同样建议绝对路径 + 双斜杠避免歧义报错

object_label_map.pbtxt文件则是训练的标签文件如：有几个写几个 id 递增

item{
 id:1
 name:'cigarette'
}
item{
 id:2
 name:'raccoon'
}

2.开始训练

新建一个train_dir保存训练过程数据
新建一个export_dir保存导出模型数据如下
TIM截图20190425103017.png

在****\models\research\object_detection 下按shift + 右键打开命令窗口,输入指令执行

python legacy\\train.py --train_dir ***\\train_dir\ --pipeline_config_path *****\\ssd_mobilenet_v1_pets.config

若报错类型为

tensorflow.python.framework.errors_impl.NotFoundError: NewRandomAccessFile failed to Create/Open:  : ϵͳ\udcd5Ҳ\udcbb\udcb5\udcbdָ\udcb6\udca8\udcb5\udcc4·\udcbe\u
dcb6\udca1\udca3

检查路径问题，再来！不出意外进入如下训练过程，开启漫长等待！每隔10分钟会保存一次训练节点数据信息。
TIM截图20190425104725.png

3.导出模型

训练完成后在train_dir目录下文件信息，events文件供tensorboard可视化训练过程，model.ckpt-****.meta是我们需要操作的文件，****代表的数字也是你训练过程根据训练步数生成的。
TIM截图20190425110851.png

在****\models\research\object_detection 下按shift + 右键打开命令窗口,输入指令执行

模型导出 pb文件
python export_inference_graph.py --input_type image_tensor --pipeline_config_path YOUR_PATH/ssd_mobilenet_v1_pets.config --trained_checkpoint_prefix YOUR_PATH/train_dir/model.ckpt-*****  --output_directory  YOUR_PATH/export_dir/

完成后export_dir目录文件 TIM截图20190425111832.png

4.模型调用（在官方基础上的优化）

先上代码：

# -*- coding: utf-8 -*-

import time
start = time.time()
import numpy as np
import os
import six.moves.urllib as urllib
import sys
import tarfile
import tensorflow as tf
import zipfile
import cv2

from collections import defaultdict
from io import StringIO
from matplotlib import pyplot as plt
from PIL import Image
import pandas as pd

cv2.namedWindow("frame",0)
cv2.resizeWindow("frame", 640, 480)

if tf.__version__ < '1.0.0':
    raise ImportError('Please upgrade your tensorflow installation to v1.4.* or later!')
os.chdir('D:\\ObjectDetection\\models\\research\\object_detection')

# Env setup
# This is needed to display the images.
# %matplotlib inline
# This is needed since the notebook is stored in the object_detection folder.
sys.path.append("..")
# Object detection imports
from object_detection.utils import label_map_util
from object_detection.utils import visualization_utils as vis_util

# Path to frozen detection graph. This is the actual model that is used for the object detection.
PATH_TO_CKPT = 'YOUR_PB_PATH\\frozen_inference_graph.pb'
# List of the strings that is used to add correct label for each box.
PATH_TO_LABELS = os.path.join('YOUR_PBTXT_PATH', 'object_label_map.pbtxt')
NUM_CLASSES = 3  # YOUR_CLASS_NUM

# Load a (frozen) Tensorflow model into memory.
detection_graph = tf.Graph()

# Loading label map
label_map = label_map_util.load_labelmap(PATH_TO_LABELS)
categories = label_map_util.convert_label_map_to_categories(label_map, max_num_classes=NUM_CLASSES,
                                                            use_display_name=True)
category_index = label_map_util.create_category_index(categories)


# Helper code
def load_image_into_numpy_array(image):
    (im_width, im_height) = image.size
    return np.array(image.getdata()).reshape(
        (im_height, im_width, 3)).astype(np.uint8)

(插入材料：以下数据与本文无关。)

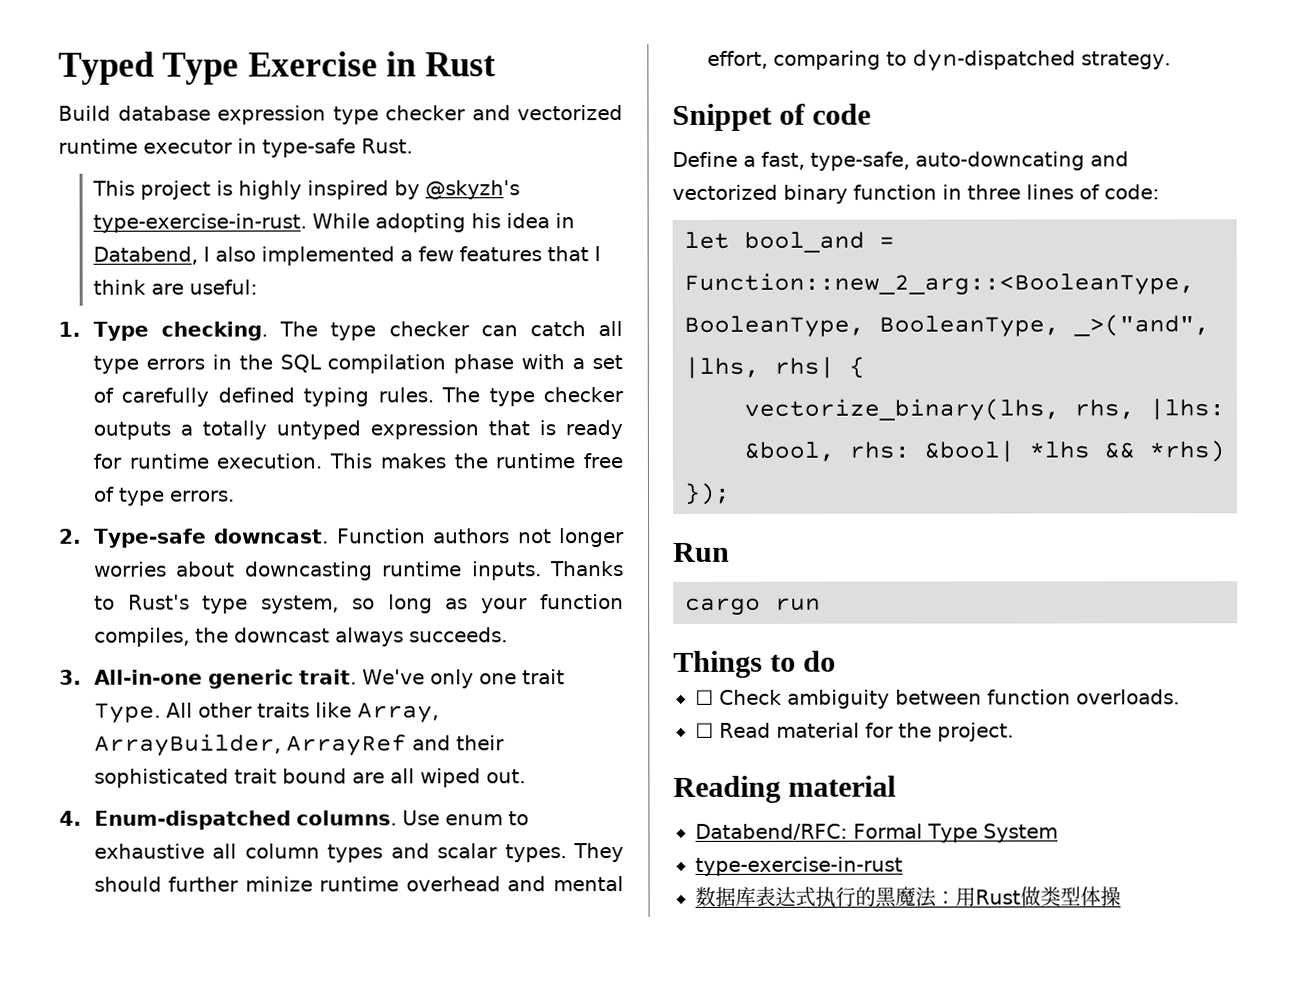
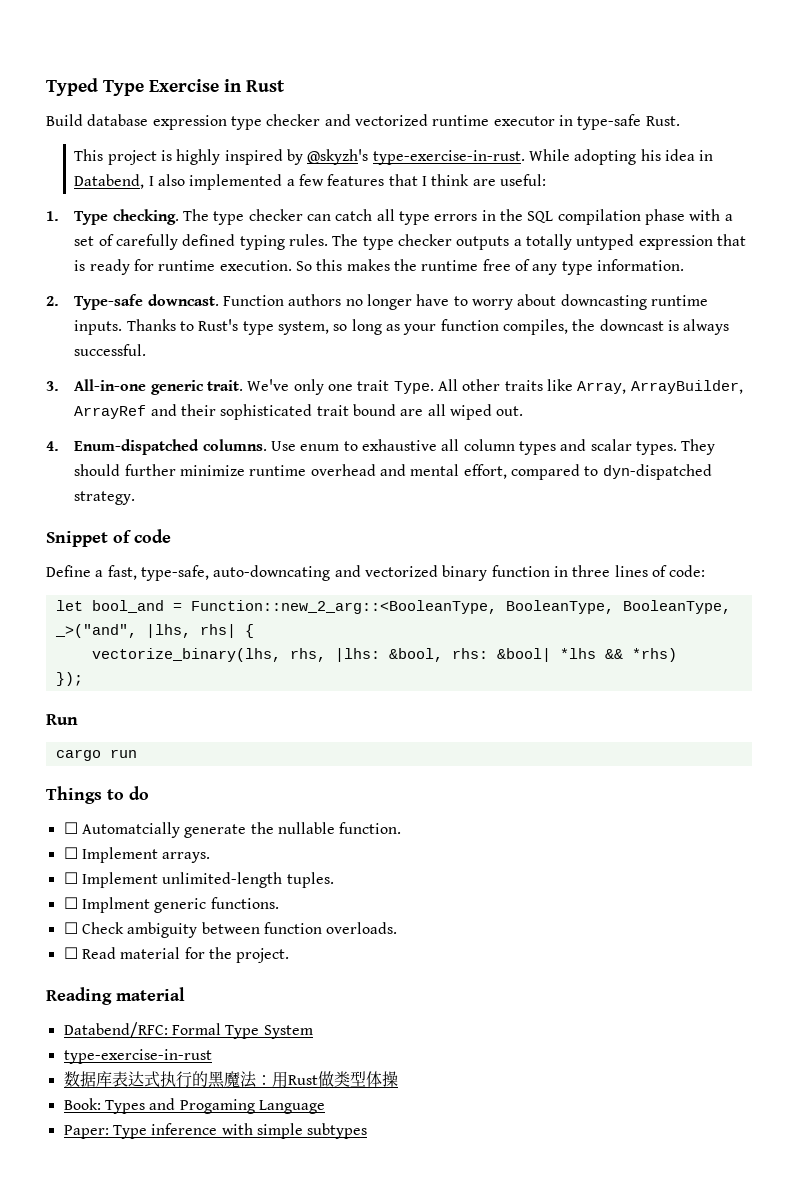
[329,453,373,469] This -> [296,259,343,271] So this
[117,487,234,506] type errors. -> [532,259,684,275] any type information.
[517,528,626,548] [93,561,167,577] not longer worries -> [345,294,513,310] no longer have to worry
[334,627,508,647] always succeeds. -> [667,319,730,335] [74,344,147,356] is always successful.
[244,876,313,892] minize -> [180,465,246,476] minimize
[772,50,881,70] comparing -> [510,464,580,480] compared
(837, 661) none -> [63,822,402,838] [63,847,211,863] [63,872,334,888] [63,897,279,913] // ☐ Automatcially generate the nullable function. // ☐ Implement arrays. // ☐ Implement unlimited-length tuples. // ☐ Implment generic functions.
(1121, 896) none -> [63,1098,325,1114] [63,1123,368,1139] // Book: Types and Progaming Language // Paper: Type inference with simple subtypes

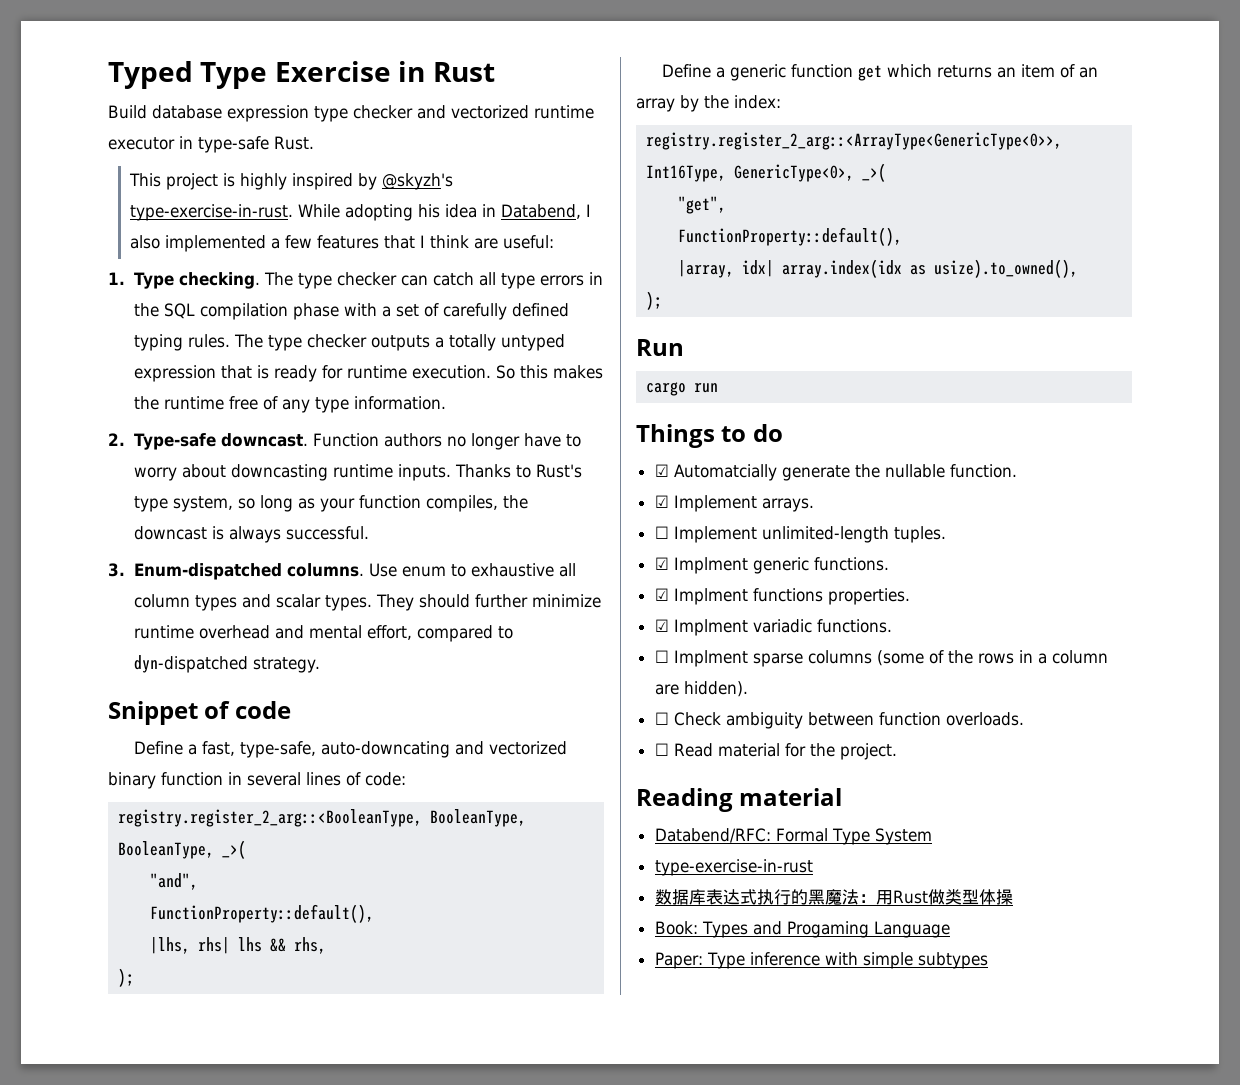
[74,379,743,395] [74,404,524,420] [46,441,59,451] All-in-one generic trait. We've only one trait Type. All other traits like Array, ArrayBuilder, ArrayRef and their sophisticated trait bound are all wiped out. // 4. -> (125, 570) none
[572,565,611,577] three -> [247,772,301,786] several
[55,600,731,614] [54,624,254,638] [91,648,677,662] [55,672,83,686] let bool_and = Function::new_2_arg::<BooleanType, BooleanType, BooleanType, _>("and", |lhs, rhs| { // vectorize_binary(lhs, rhs, |lhs: &bool, rhs: &bool| *lhs && *rhs) // }); -> [118,809,527,827] [118,840,247,859] [150,873,199,890] [150,904,375,923] [150,937,327,954] [118,968,135,987] [662,64,1099,81] [636,95,781,112] [646,132,1063,150] [646,163,887,182] [678,196,727,214] [678,227,903,246] [678,259,1079,278] [646,291,663,310] registry.register_2_arg::<BooleanType, BooleanType, BooleanType, _>( // "and", // FunctionProperty::default(), // |lhs, rhs| lhs && rhs, // ); // Define a generic function get which returns an item of an array by the index: // registry.register_2_arg::<ArrayType<GenericType<0>>, Int16Type, GenericType<0>, _>( // "get", // FunctionProperty::default(), // |array, idx| array.index(idx as usize).to_owned(), // );
[63,822,78,834] ☐ -> [654,464,669,477] ☑
[63,847,78,859] ☐ -> [654,495,669,508] ☑
[63,897,78,909] ☐ -> [654,557,669,570] ☑
(279, 903) none -> [654,588,910,605] [654,619,892,636] [654,650,1108,667] [654,681,748,697] // ☑ Implment functions properties. // ☑ Implment variadic functions. // ☐ Implment sparse columns (some of the rows in a column are hidden).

def video_capture(image_tensor, detection_boxes, detection_scores, detection_classes, num_detections, sess, video_path):
    if video_path == "novideo":
        # 0是代表摄像头编号，只有一个的话默认为0
        cap = cv2.VideoCapture(0)
    else:
        cap = cv2.VideoCapture(video_path)
    i = 1
    while 1:
        ref, frame = cap.read()
        if ref:
            i = i + 1
            if i % 3 == 0:
                loss_show(image_tensor, detection_boxes, detection_scores, detection_classes, num_detections, frame,
                          sess)
            else:
                cv2.imshow("frame", frame)
            # 等待30ms显示图像，若过程中按“Esc”退出
            c = cv2.waitKey(30) & 0xff
            if c == 27:  # ESC 按键 对应键盘值 27
                cap.release()
                break
        else:
            print("ref == false ")
            break


def init_ogject_detection(video_path):
    with detection_graph.as_default():
        with tf.Session(graph=detection_graph) as sess:
            od_graph_def = tf.GraphDef()
            with tf.gfile.GFile(PATH_TO_CKPT, 'rb') as fid:
                serialized_graph = fid.read()
                od_graph_def.ParseFromString(serialized_graph)
                tf.import_graph_def(od_graph_def, name='')
            # Definite input and output Tensors for detection_graph
            image_tensor = detection_graph.get_tensor_by_name('image_tensor:0')
            # Each box represents a part of the image where a particular object was detected.
            detection_boxes = detection_graph.get_tensor_by_name('detection_boxes:0')
            # Each score represent how level of confidence for each of the objects.
            # Score is shown on the result image, together with the class label.
            detection_scores = detection_graph.get_tensor_by_name('detection_scores:0')
            detection_classes = detection_graph.get_tensor_by_name('detection_classes:0')
            num_detections = detection_graph.get_tensor_by_name('num_detections:0')
            video_capture(image_tensor, detection_boxes, detection_scores, detection_classes, num_detections, sess, video_path)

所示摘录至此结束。